As dosagens laboratoriais hormonais foram realizadas no Laboratório de Hormônios e Genética Molecular LIM/42. A dosagem do GH foi determinada pelo método imunorradiométrico (IRMA) até 1993 e depois pelo método imunofluorimétrico (IFMA), com anticorpos monoclonais (AutoDELFIA, Wallac, Turku, Finland). As dosagens de estradiol, LH, FSH, T3, T4 total, T4 livre, TSH, prolactina, cortisol, testosterona e DHEAS foram realizados por diversos métodos. As concentrações de IGF-1 e IGFBP-3 foram determinadas por RIA (DSL. Webster, TX, USA) ou ensaio de quimioluminescência (IMMULITE, Diagnostic Products Corporation - DPC, Los Angeles, CA). Os valores de IGF-1 e IGFBP-3 foram expressos como escore de desvio-padrão (Z), em relação ao padrão de normalidade para sexo e idade, de acordo com os respectivos ensaios comerciais.

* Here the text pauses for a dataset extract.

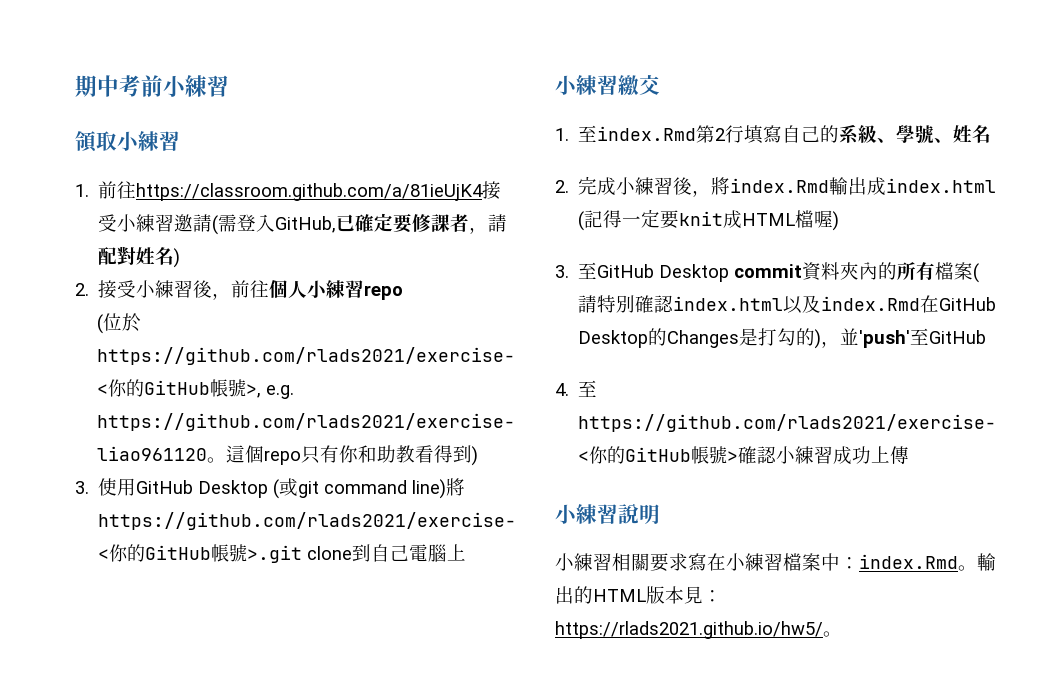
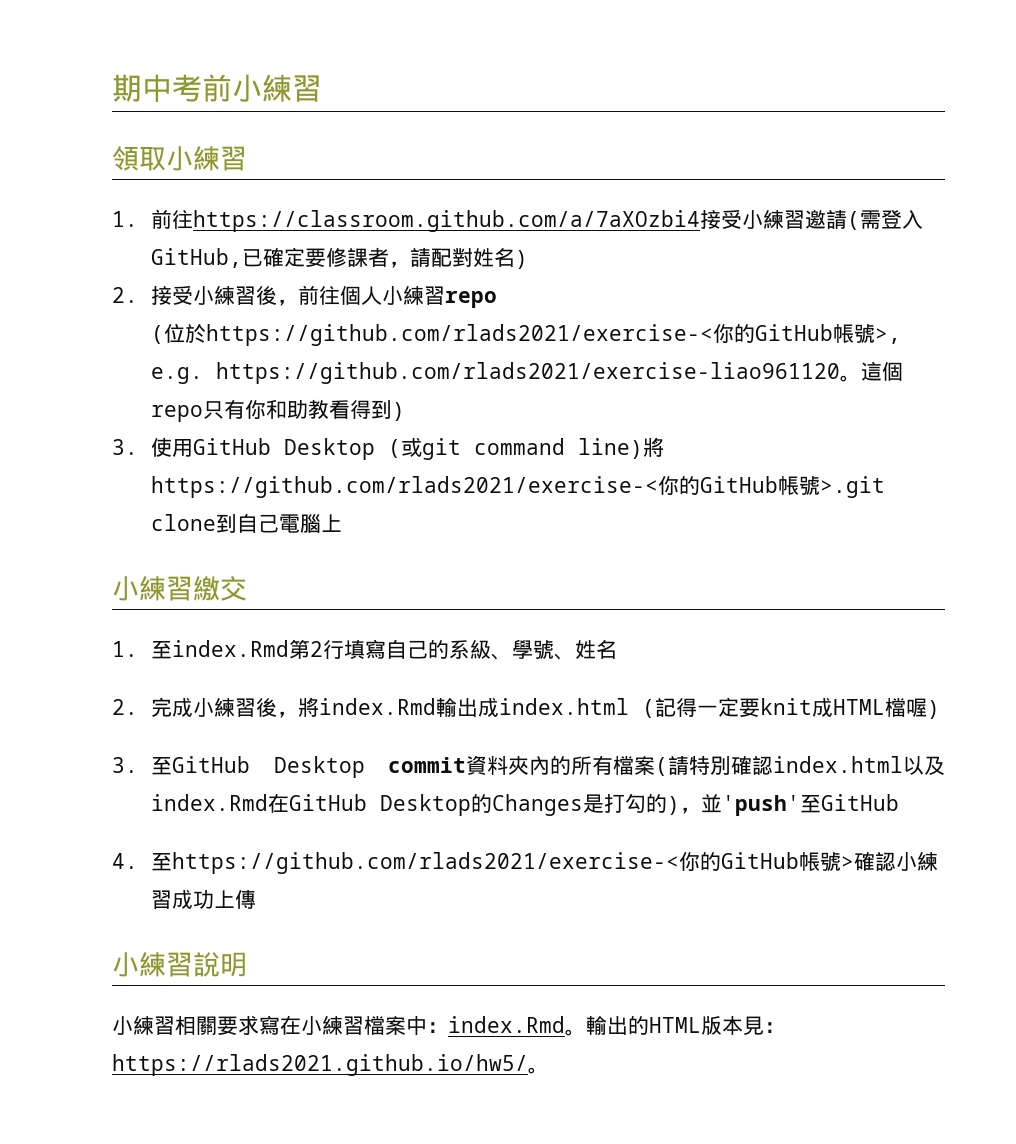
[136,183,484,201] https://classroom.github.com/a/81ieUjK4 -> [193,210,701,232] https://classroom.github.com/a/7aXOzbi4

Deficiência de GH foi definida pelos valores máximos de GH abaixo de 7,0 ng/mL (IRMA) e 5,0 ng/mL (IFMA) após hipoglicemia e/ou administração de clonidina. Resposta de cortisol, após hipoglicemia ou ACTH sintético, foi considerada normal quando ocorreu incremento > 8 μg/dL e um pico de cortisol > 18 μg/dL e como deficiência parcial de ACTH quando ocorreu um incremento no valor de cortisol sem atingir o pico de 18 μg/dL. Deficiência de TSH foi determinada por baixas concentrações de T4 livre e/ou T4 total com concentração de TSH baixa ou normal. Hipogonadismo hipogonadotrótico foi definido pela ausência de desenvolvimento de caracteres sexuais secundários, após 13 anos nas meninas e 14 anos nos meninos, e concentrações de LH e FSH indetectáveis ou normais. Deficiência de prolactina foi determinada pelo valor de máximo de prolactina < 20 μg/L
(RIA), após estímulo com TRH. Deficiência de ADH foi definida pela densidade urinária <1010 e volume urinário > 50 ml/kg em 24h e/ou naqueles pacientes com prova de privação hídrica compatível com diabetes insipidus neurogênico.
De acordo com a avaliação hormonal hipofisária realizada, os pacientes foram divididos em dois grupos: deficiência de GH isolada (DGHI) e deficiência hipotálamo-hipofisária múltipla (DHHM).